Only the pictures stay out; please return all the entries below exactly as written.

** DATA TO USE **
════

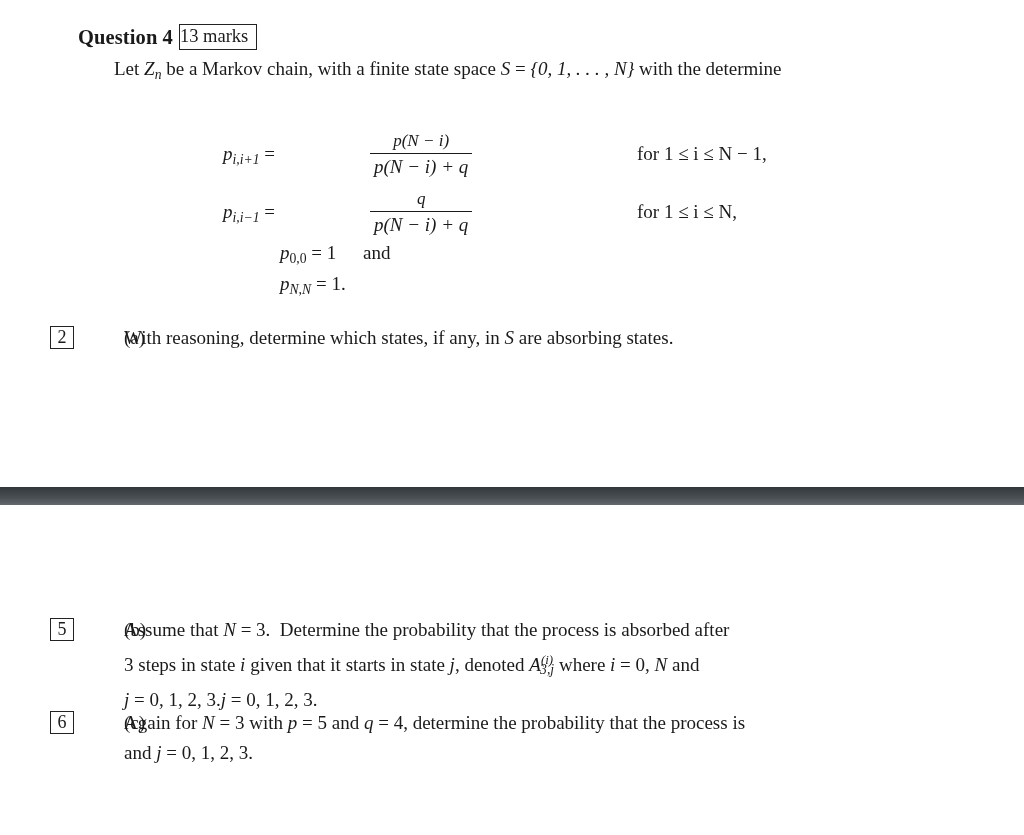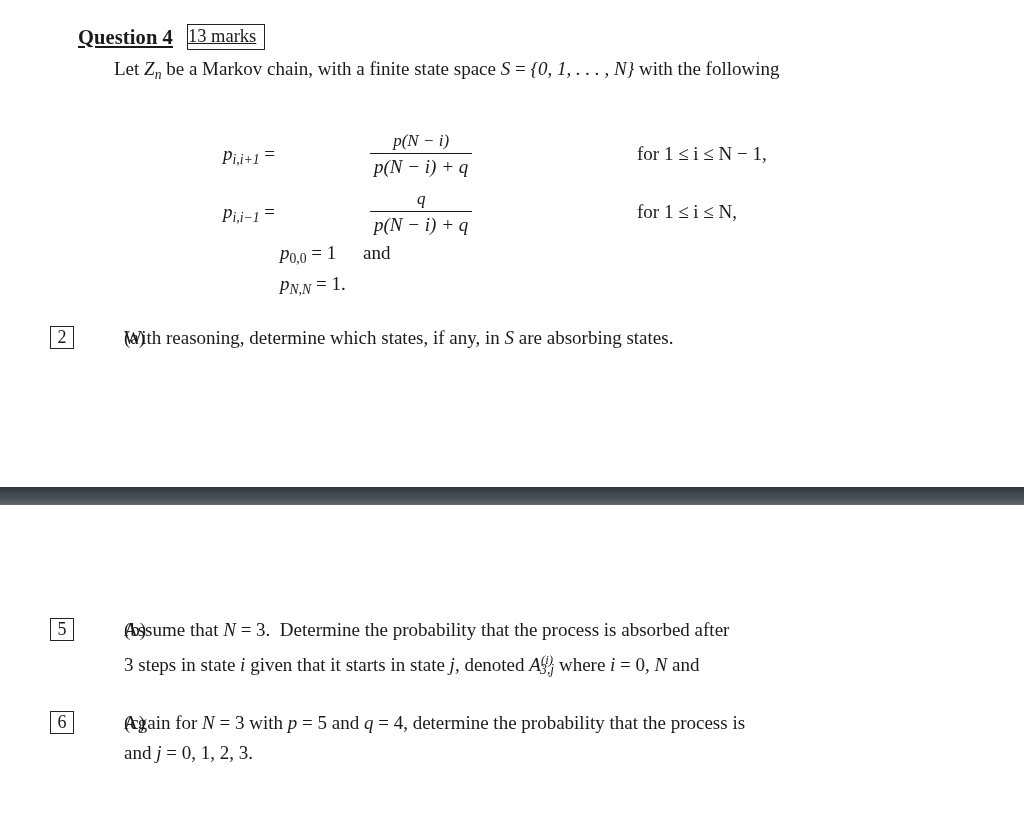--- a/index.html
+++ b/index.html
@@ -31,8 +31,7 @@
     top: 24px;
     display: flex;
     align-items: center;
-    gap: 14px;
-    text-decoration: underline;
+    gap: 6px;
   }
   .q-title {
     font-weight: bold;

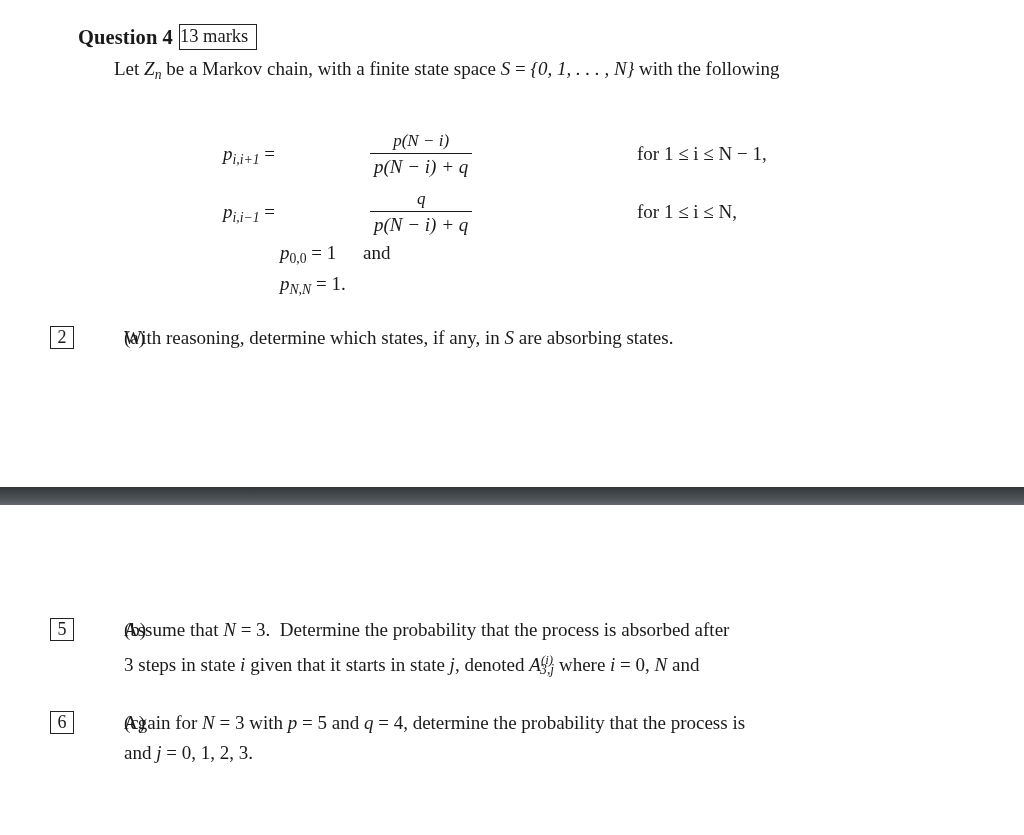--- a/index.html
+++ b/index.html
@@ -180,7 +180,7 @@
       <span class="mathit">S</span>
       <span>=</span>
       <span class="mathit">{0, 1, . . . , N}</span>
-      <span>with the following</span>
+      <span>with the determine</span>
     </span>
   </div>
 

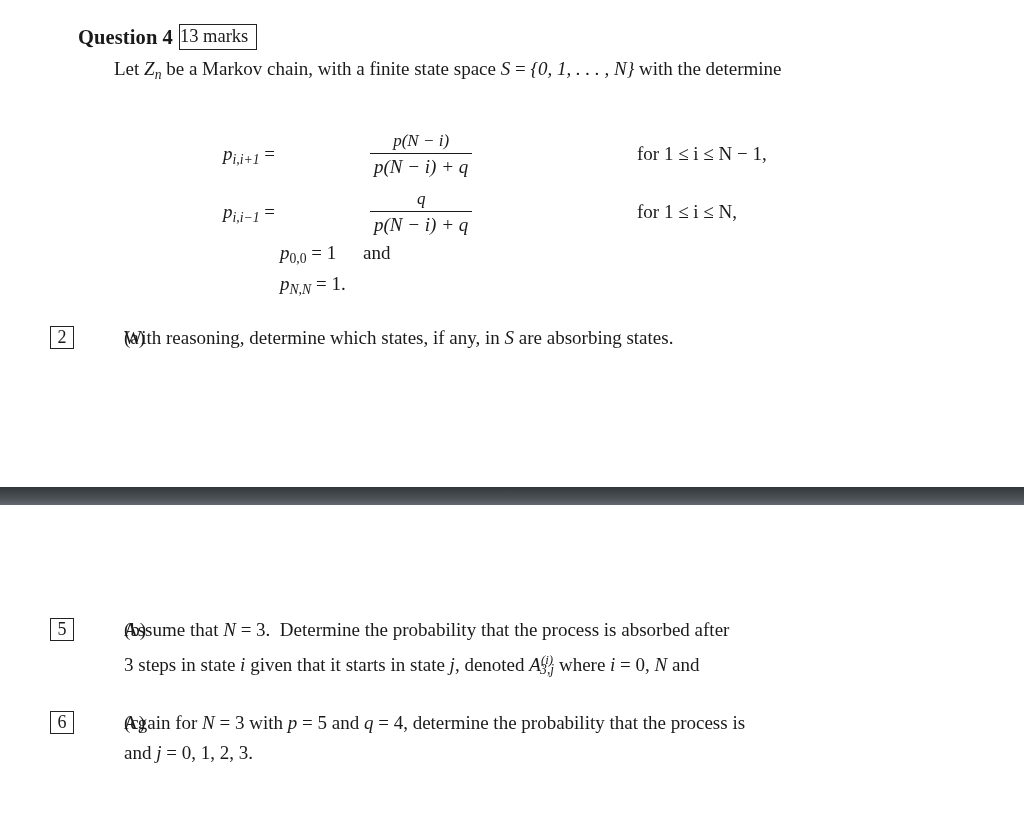--- a/index.html
+++ b/index.html
@@ -246,6 +246,7 @@
     <div class="part-body">
       <span class="ln">Assume that <span class="mathit">N</span> = 3.&nbsp; Determine the probability that the process is absorbed after</span>
       <span class="ln">3 steps in state <span class="mathit">i</span> given that it starts in state <span class="mathit">j</span>, denoted <span class="mathit">A</span><span class="sup">(i)</span><span class="sub" style="margin-left:-13px;">3,j</span> where <span class="mathit">i</span> = 0, <span class="mathit">N</span> and</span>
+      <span class="ln"><span class="mathit">j</span> = 0, 1, 2, 3.<span class="mathit">j</span> = 0, 1, 2, 3.</span>
     </div>
   </div>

════

** COMPLETED TASK **
--- a/index.html
+++ b/index.html
@@ -31,8 +31,7 @@
     top: 24px;
     display: flex;
     align-items: center;
-    gap: 14px;
-    text-decoration: underline;
+    gap: 6px;
   }
   .q-title {
     font-weight: bold;

--- a/index.html
+++ b/index.html
@@ -180,7 +180,7 @@
       <span class="mathit">S</span>
       <span>=</span>
       <span class="mathit">{0, 1, . . . , N}</span>
-      <span>with the following</span>
+      <span>with the determine</span>
     </span>
   </div>
 

--- a/index.html
+++ b/index.html
@@ -246,6 +246,7 @@
     <div class="part-body">
       <span class="ln">Assume that <span class="mathit">N</span> = 3.&nbsp; Determine the probability that the process is absorbed after</span>
       <span class="ln">3 steps in state <span class="mathit">i</span> given that it starts in state <span class="mathit">j</span>, denoted <span class="mathit">A</span><span class="sup">(i)</span><span class="sub" style="margin-left:-13px;">3,j</span> where <span class="mathit">i</span> = 0, <span class="mathit">N</span> and</span>
+      <span class="ln"><span class="mathit">j</span> = 0, 1, 2, 3.<span class="mathit">j</span> = 0, 1, 2, 3.</span>
     </div>
   </div>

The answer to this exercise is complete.